Word for word, copy out the data below, omitting pictures.
Segment Start: DATA SUPPLIED
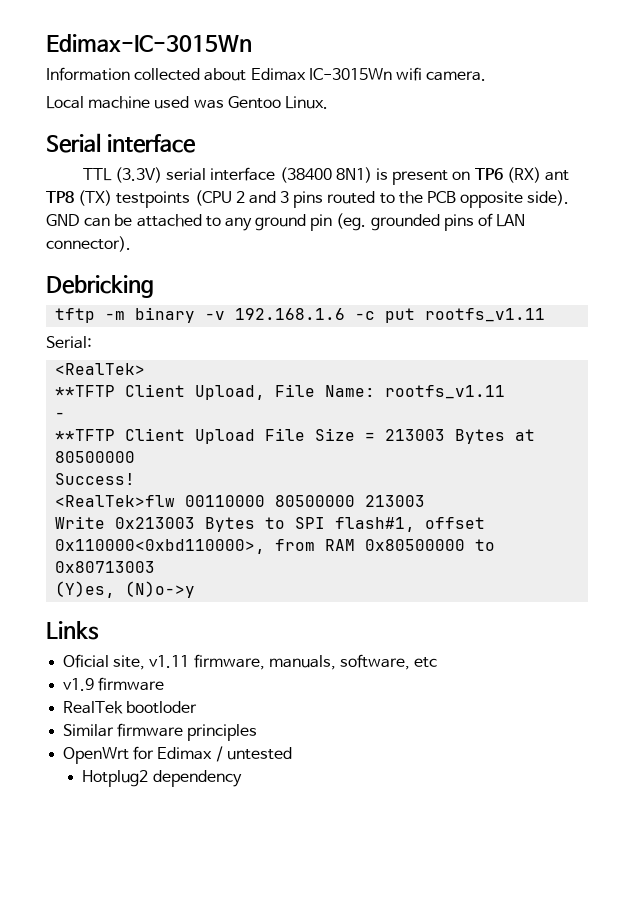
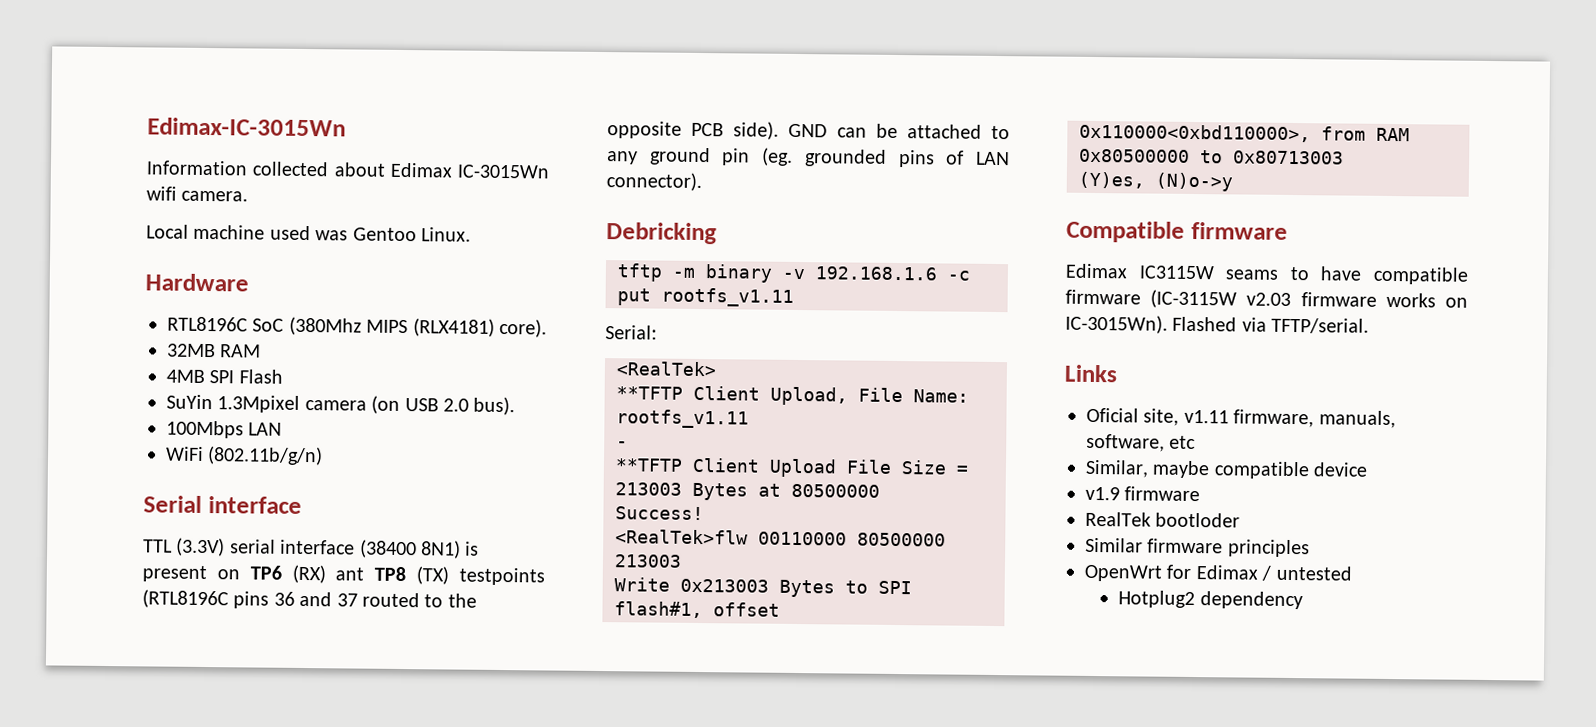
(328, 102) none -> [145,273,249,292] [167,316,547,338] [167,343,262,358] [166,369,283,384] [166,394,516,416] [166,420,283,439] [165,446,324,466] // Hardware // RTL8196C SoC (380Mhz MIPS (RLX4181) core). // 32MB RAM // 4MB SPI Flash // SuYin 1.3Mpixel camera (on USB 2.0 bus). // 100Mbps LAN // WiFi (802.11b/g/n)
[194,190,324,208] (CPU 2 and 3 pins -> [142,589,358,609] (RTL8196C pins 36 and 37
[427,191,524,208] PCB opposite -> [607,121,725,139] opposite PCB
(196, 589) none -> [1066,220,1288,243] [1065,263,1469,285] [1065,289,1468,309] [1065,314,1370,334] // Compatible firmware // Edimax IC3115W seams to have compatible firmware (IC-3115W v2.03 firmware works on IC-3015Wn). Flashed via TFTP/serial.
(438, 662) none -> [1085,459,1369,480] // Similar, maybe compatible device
Segment End: DATA SUPPLIED
RESULT.
(328, 102) none -> [145,273,249,292] [167,316,547,338] [167,343,262,358] [166,369,283,384] [166,394,516,416] [166,420,283,439] [165,446,324,466] // Hardware // RTL8196C SoC (380Mhz MIPS (RLX4181) core). // 32MB RAM // 4MB SPI Flash // SuYin 1.3Mpixel camera (on USB 2.0 bus). // 100Mbps LAN // WiFi (802.11b/g/n)
[194,190,324,208] (CPU 2 and 3 pins -> [142,589,358,609] (RTL8196C pins 36 and 37
[427,191,524,208] PCB opposite -> [607,121,725,139] opposite PCB
(196, 589) none -> [1066,220,1288,243] [1065,263,1469,285] [1065,289,1468,309] [1065,314,1370,334] // Compatible firmware // Edimax IC3115W seams to have compatible firmware (IC-3115W v2.03 firmware works on IC-3015Wn). Flashed via TFTP/serial.
(438, 662) none -> [1085,459,1369,480] // Similar, maybe compatible device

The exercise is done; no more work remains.